DR. SUAREZ: Okay, well I know we are taking a lot more time than we wanted to but the next couple of slides are really about the work on 2013 already. We have to begin to look beyond 2012. Some of the work that we have to do includes the second hearing on claims attachments, complete the process for evaluating and recommending operating rules for all of these new transactions. Again, the process for that and the development of the rules that CMS will be publishing in January of 2014.

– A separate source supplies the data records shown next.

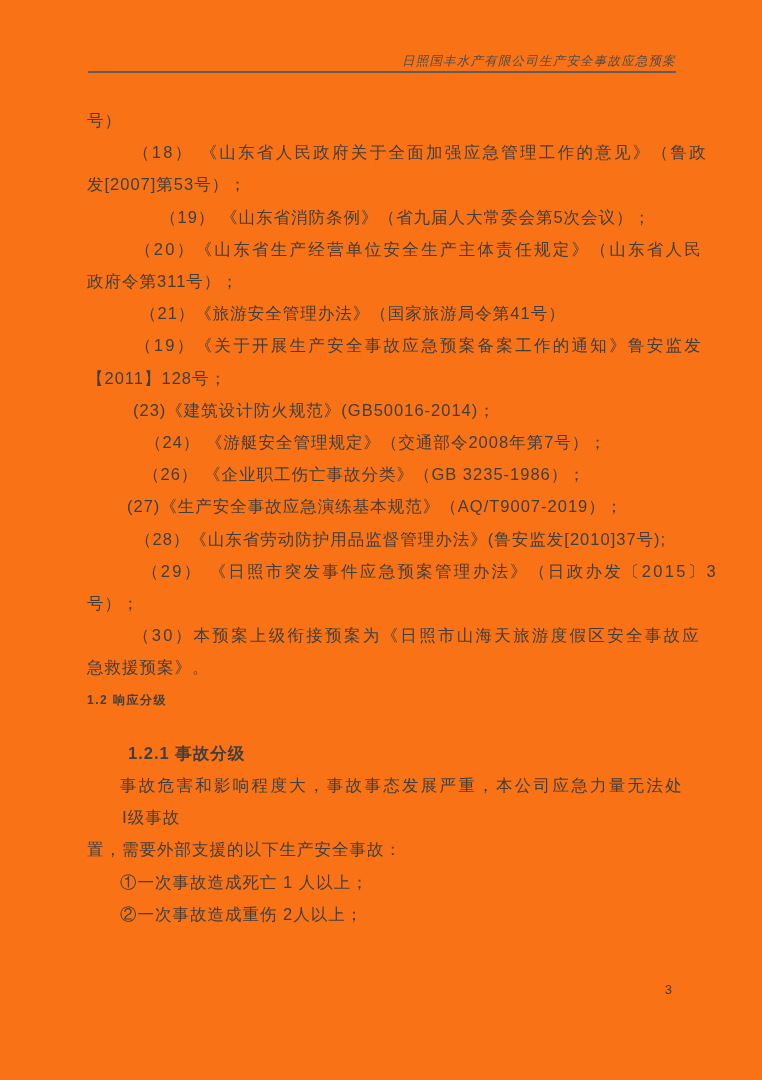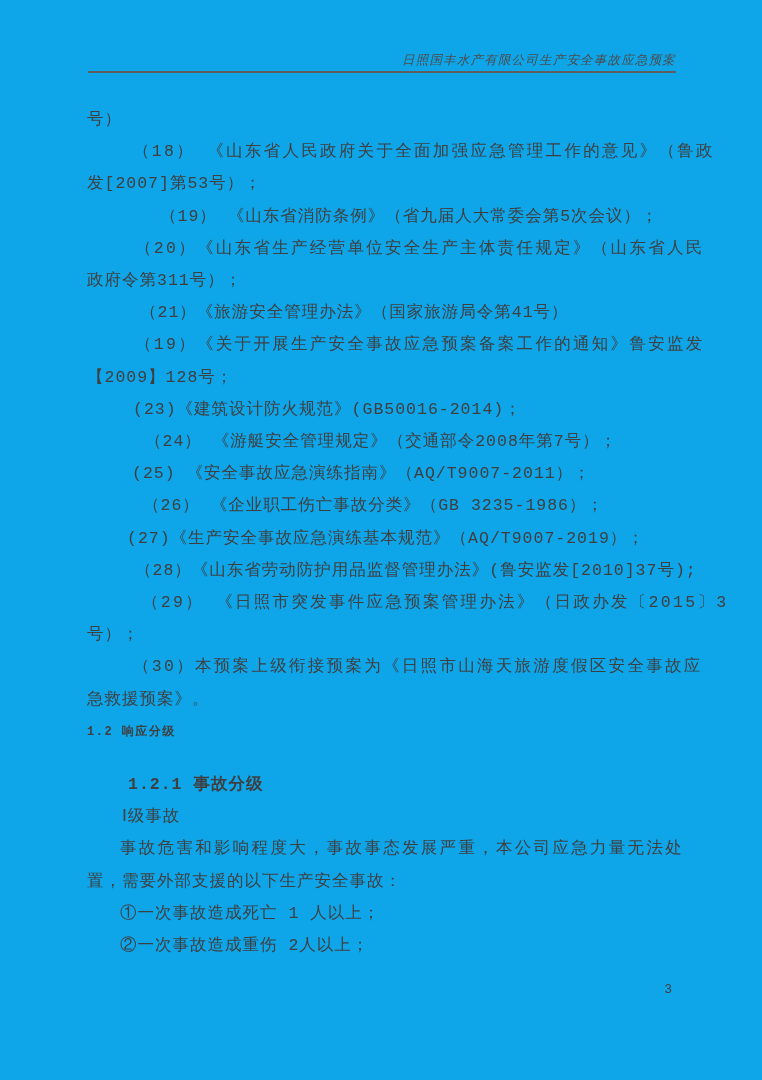--- a/index.html
+++ b/index.html
@@ -11,9 +11,9 @@
     position: relative;
     width: 762px;
     height: 1080px;
-    background: #0ea5e9;
+    background: #f97316;
     overflow: hidden;
-    font-family: Liberation Mono, monospace;
+    font-family: Liberation Sans, sans-serif;
   }
   .page-header {
     position: absolute;

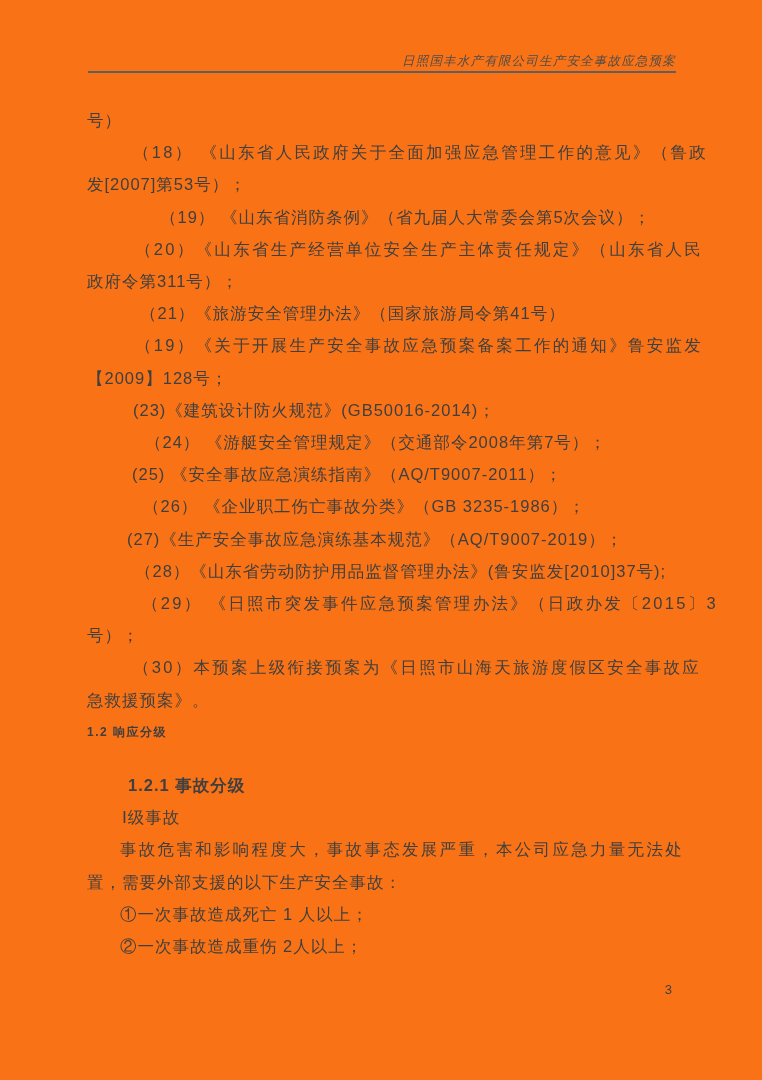--- a/index.html
+++ b/index.html
@@ -91,7 +91,7 @@
       <div class="line" style="padding-left: 0px;">政府令第311号）；</div>
       <div class="line" style="padding-left: 53px;">（21）《旅游安全管理办法》（国家旅游局令第41号）</div>
       <div class="line spread" style="padding-left: 48px;">（19）《关于开展生产安全事故应急预案备案工作的通知》鲁安监发</div>
-      <div class="line" style="padding-left: 0px;">【2009】128号；</div>
+      <div class="line" style="padding-left: 0px;">【2011】128号；</div>
       <div class="line" style="padding-left: 46px;">(23)《建筑设计防火规范》(GB50016-2014)；</div>
       <div class="line" style="padding-left: 58px;">（24） 《游艇安全管理规定》（交通部令2008年第7号）；</div>
       <div class="line" style="padding-left: 45px;">(25) 《安全事故应急演练指南》（AQ/T9007-2011）；</div>

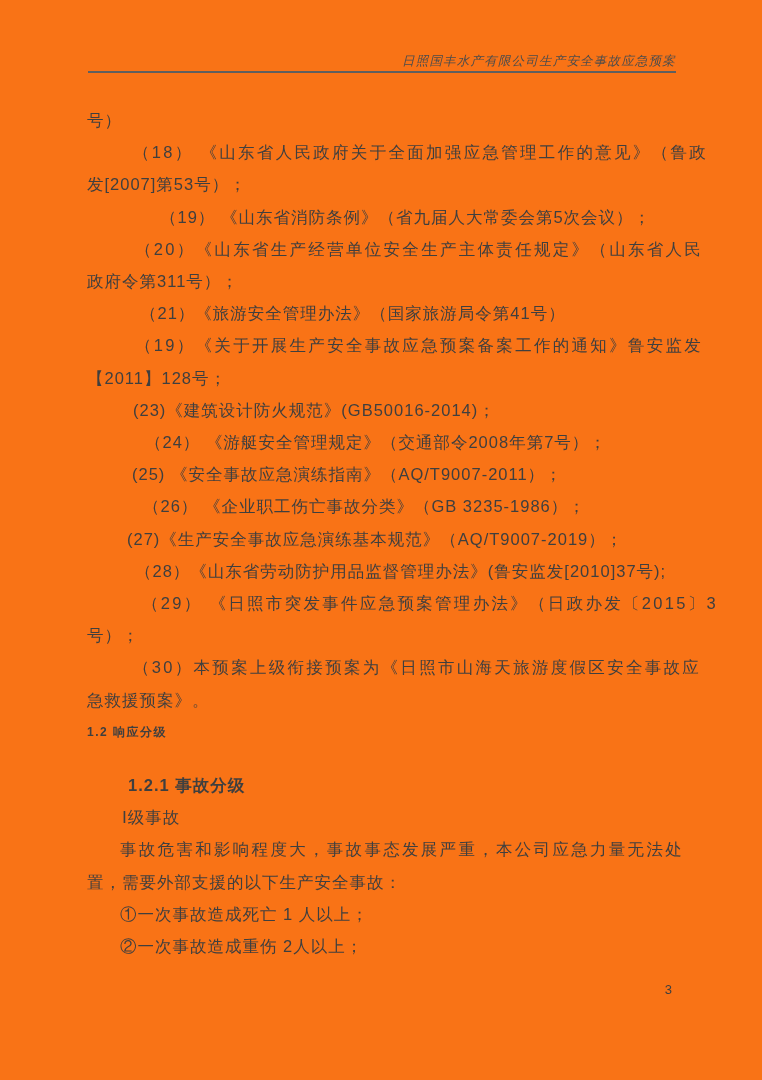--- a/index.html
+++ b/index.html
@@ -94,7 +94,6 @@
       <div class="line" style="padding-left: 0px;">【2011】128号；</div>
       <div class="line" style="padding-left: 46px;">(23)《建筑设计防火规范》(GB50016-2014)；</div>
       <div class="line" style="padding-left: 58px;">（24） 《游艇安全管理规定》（交通部令2008年第7号）；</div>
-      <div class="line" style="padding-left: 45px;">(25) 《安全事故应急演练指南》（AQ/T9007-2011）；</div>
       <div class="line" style="padding-left: 56px;">（26） 《企业职工伤亡事故分类》（GB 3235-1986）；</div>
       <div class="line" style="padding-left: 40px;">(27)《生产安全事故应急演练基本规范》（AQ/T9007-2019）；</div>
       <div class="line" style="padding-left: 48px;">（28）《山东省劳动防护用品监督管理办法》(鲁安监发[2010]37号);</div>

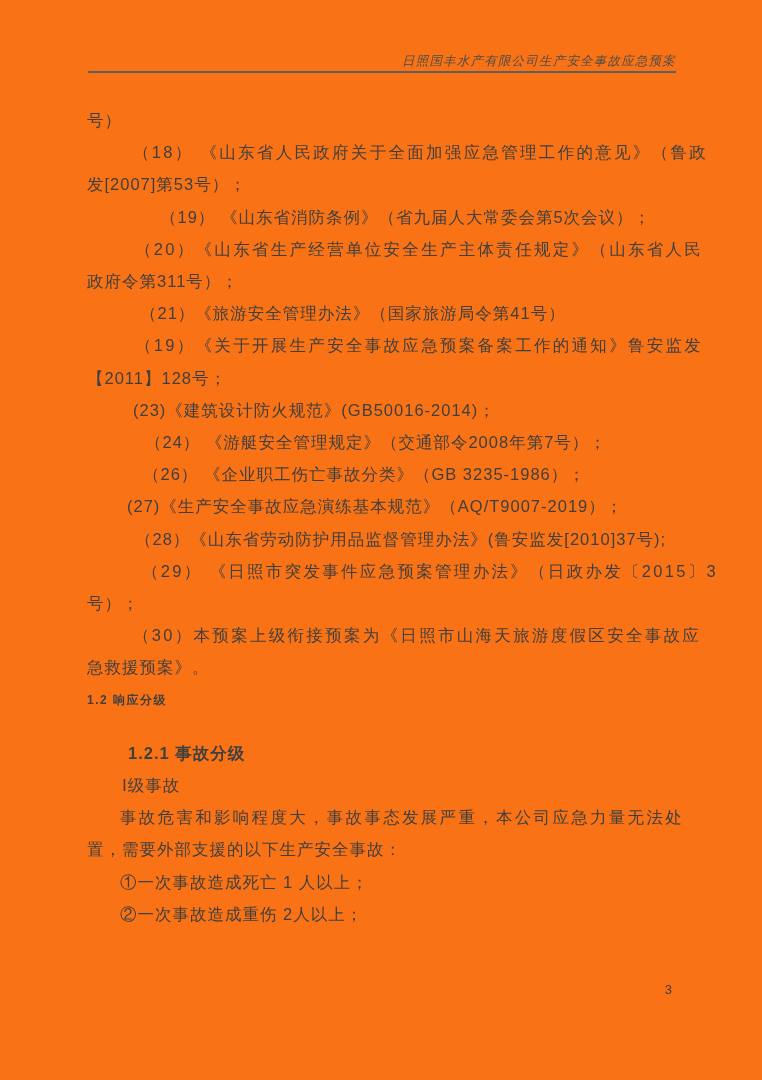--- a/index.html
+++ b/index.html
@@ -103,8 +103,8 @@
       <div class="line" style="padding-left: 0px;">急救援预案》。</div>
       <div class="line bold heading" style="padding-left: 0px;">1.2 响应分级</div>
       <div class="line bold gap" style="padding-left: 41px;">1.2.1 事故分级</div>
+      <div class="line spread" style="padding-left: 33px;">事故危害和影响程度大，事故事态发展严重，本公司应急力量无法处</div>
       <div class="line" style="padding-left: 35px;">Ⅰ级事故</div>
-      <div class="line spread" style="padding-left: 33px;">事故危害和影响程度大，事故事态发展严重，本公司应急力量无法处</div>
       <div class="line" style="padding-left: 0px;">置，需要外部支援的以下生产安全事故：</div>
       <div class="line" style="padding-left: 33px;">①一次事故造成死亡 1 人以上；</div>
       <div class="line" style="padding-left: 33px;">②一次事故造成重伤 2人以上；</div>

Following up on the work of Section 10109, as Bill was mentioning, whatever work plan we develop for that. The next slide is just some of the ongoing hearings which we mentioned hearing on the status of 5010, ICD-10, the status of implementation of the operating rules by that point, the ongoing activity that we have. I think what we wanted to try to do was lay out some of the basic elements of our work plan that are consistent in every year, and some of the opportunities wherever we see there is a space where we can bring up some new issues that are important clearly to the Committee.

DR. CARR: We are seeing that there is no space. What would be helpful actually is to put that on a timeline. Who had a timeline today, in one of the presentations, and really map out this is the hearing day one, day two the discussion. Here is the next hearing; day one; day two and map it out of where are those discussion times and the writing times.

I think that that fail to identify that is and we are drowning. I think we need to put it back into the Committee if we need resources or whatever, but there is work that we are obligated to do. I think that you guys have been heroic but I think we need to not mask the needs of the Committee because you are heroic. We need to map out here is the work that needs to be done.

DR. SUAREZ: I think we need to also be careful not to lose relevance as a committee. As Justine, as much as you bring up the point, I think we are been able to fulfill in incredible ways the responsibilities of the Committee. I am seeing that there is an opportunity to address very important issues and we are just feeling that we need to walk away because there is not time. I think there is an opportunity to bring those and to address those. If we don’t bring it up then that is fine.

DR. CARR: So again, even if you could hand sketch out here is what the next 24 months looks like. I think that would be telling and it also impacts with the rest of this.

DR. SUAREZ: That is exactly what these slides are doing. It is presenting.

DR. CARR: Each one has the thing that says the day and not the work time.

DR. WARREN: Not the time to get the writing done, to get the phone calls in, to get the various committees because we were struggling trying to get all of the calls scheduled. Each person’s calendars are just bad.

DR. SUAREZ: Part of it is also good planning because we should be establishing a monthly meeting. I am a member of the HIT Standards Committee. We meet every month with that committee.

PARTICIPANT: They have a different –

DR. SUAREZ: I understand they are different but I think there are ways to organize progressively and make sure that we can. I am not saying that we meet monthly but we can sketch out a series of times and reserve those times for the year as a subcommittee, also.

MR. SOONTHORNSIMA: That is what she is asking because then we will definitely have agendas and targets every month. It is only gander at the timeline.

DR. CARR: We ought to reserve those times standing. We already have those Friday monthly times, but if we need to have more than that, you really have to get very detailed with the hearings then the follow up, and make sure that there is no overlap and then integrate with the other three subcommittees and now the work group, the data work group.

I just want to commend this Subcommittee for an unprecedented amount of excellent work this year. It really is unprecedented and I thank you for the great work that you have done.

DR. SUAREZ: Okay, any other comments before we adjourn. Great, we stand adjourned. We will be meeting back again tomorrow as the Full Committee. Thank you.

(Whereupon, the subcommittee adjourned at 5:56 p.m.)